Joe Biden, Just Like Jimmy Carter, is Being Challenged by a Kennedy – Robert F. Kennedy, Jr., is an enigma to many.
He was born to one of the wealthiest, most powerful families in modern America. The son of Attorney General Robert F. Kennedy, who, in many ways, was the co-president to John F. Kennedy. Robert F. Kennedy Jr., spent his life living up to the demands that his late father put upon him and his siblings: to right the injustices of America. The Kennedys were always controversial but RFK, Jr., did not behave like many who inherit their wealth do. He did not spend his time enjoying his generational wealth or seeking greater political power, but fighting for causes that he believes benefit the common good.
An environmental lawyer by trade and a lifelong Liberal, RFK, Jr., appealed to a very specific subset of people (mostly on the Left). Recently, however, a great shattering of America’s polarized political environment has begun.
It started with the election of Donald J. Trump in 2016, who entered office with heterodox views. Although a Republican, Donald Trump was a protectionist at heart, embraced socially liberal causes, and attempted to reduce America’s military footprint in the Middle East.
None of these things made him popular with his own party.
Americans want a candidate, from either party, who will represent the majority. Few modern American presidents have done that. They represent their special interest. One thing that has made RFK, Jr., appealing to members of both sides of the political spectrum was his stance on vaccines.
Specifically, his opposition to the vaccine mandates that both former President Donald Trump and President Joe Biden have favored (Trump sped along the creation of the vaccines and carved out special legal protections of the pharmaceutical companies making these experimental vaccines, and Biden later forced millions to take them).

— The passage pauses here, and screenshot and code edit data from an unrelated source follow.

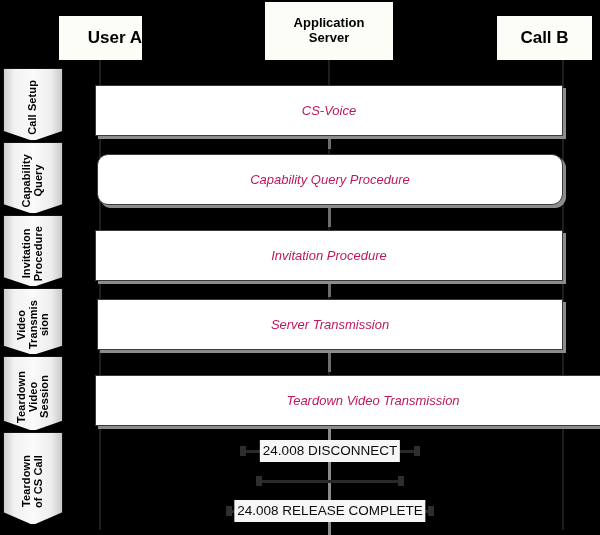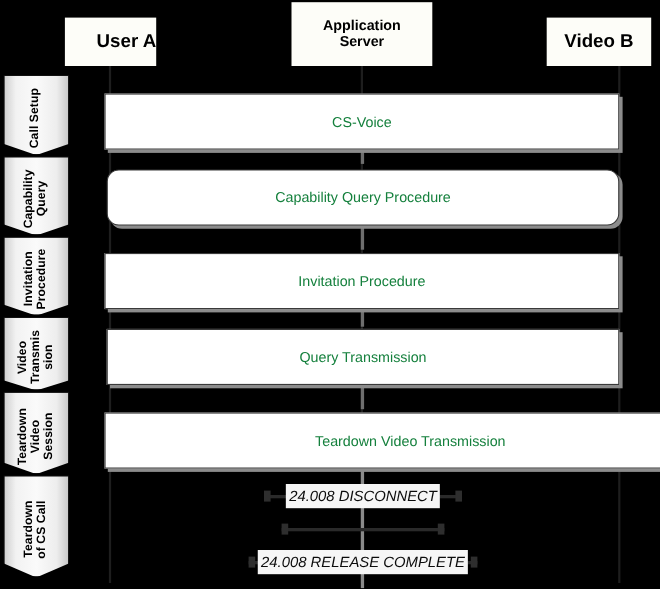"Video B" span { text: Video -> Call }
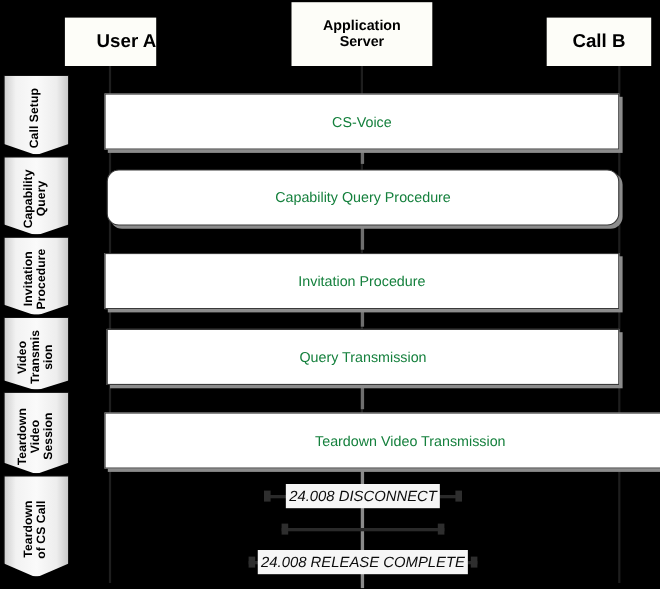"CS-Voice" .procbox { color: #15803d -> #be185d; font-style: none -> italic }
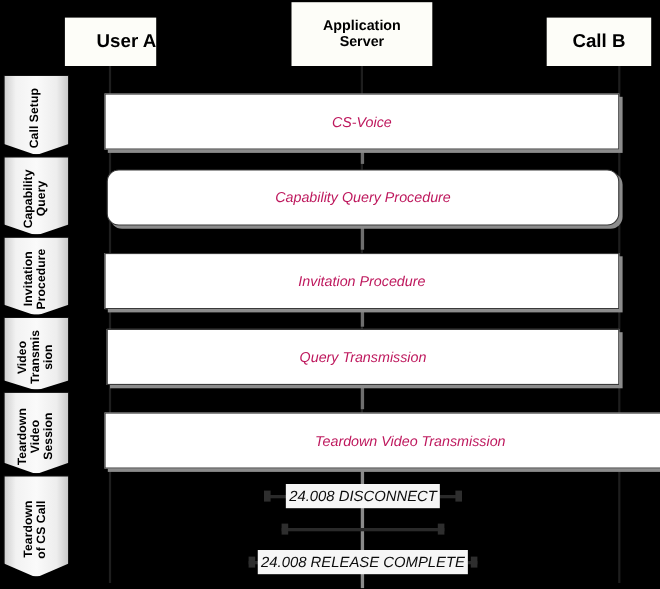"Query Transmission" span { text: Query -> Server }
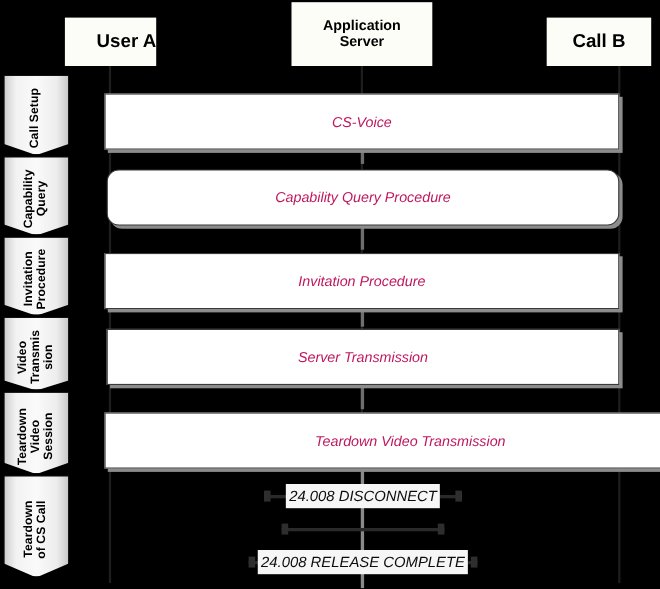"24.008 DISCONNECT" .msglabel { font-style: italic -> none }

While COVID-19 as a pandemic has faded from our national concern, its impact is still being felt all around us today. Many Americans have suffered not just physically from the illness or whatever side effects many think the vaccines may cause, but they are also suffering from possibly losing their jobs due to their opposition to the vaccine mandate.
This isn’t just a Republican issue. Vaccine skepticism has long been an issue that both members of the Far Left and Far Right have shared a common cause. RFK, Jr., since 2005, has led the nation in vaccine skepticism.
Billing his skepticism to vaccines—specifically COVID-19 vaccines—as a defense of personal liberty, the crux of the American way of life, RFK, Jr., has made it possible to appeal to a wider spectrum of Americans that even five years ago he would not have reached. Even Americans who received the vaccines (such as this author), were never comfortable with the idea that people opposed to them should be forced to take a vaccine for a novel disease. Interestingly, RFK, Jr., chose to make the conservative Hillsdale College in Michigan the site of his pre-campaign announcement speech in which he outlined his reasons for running.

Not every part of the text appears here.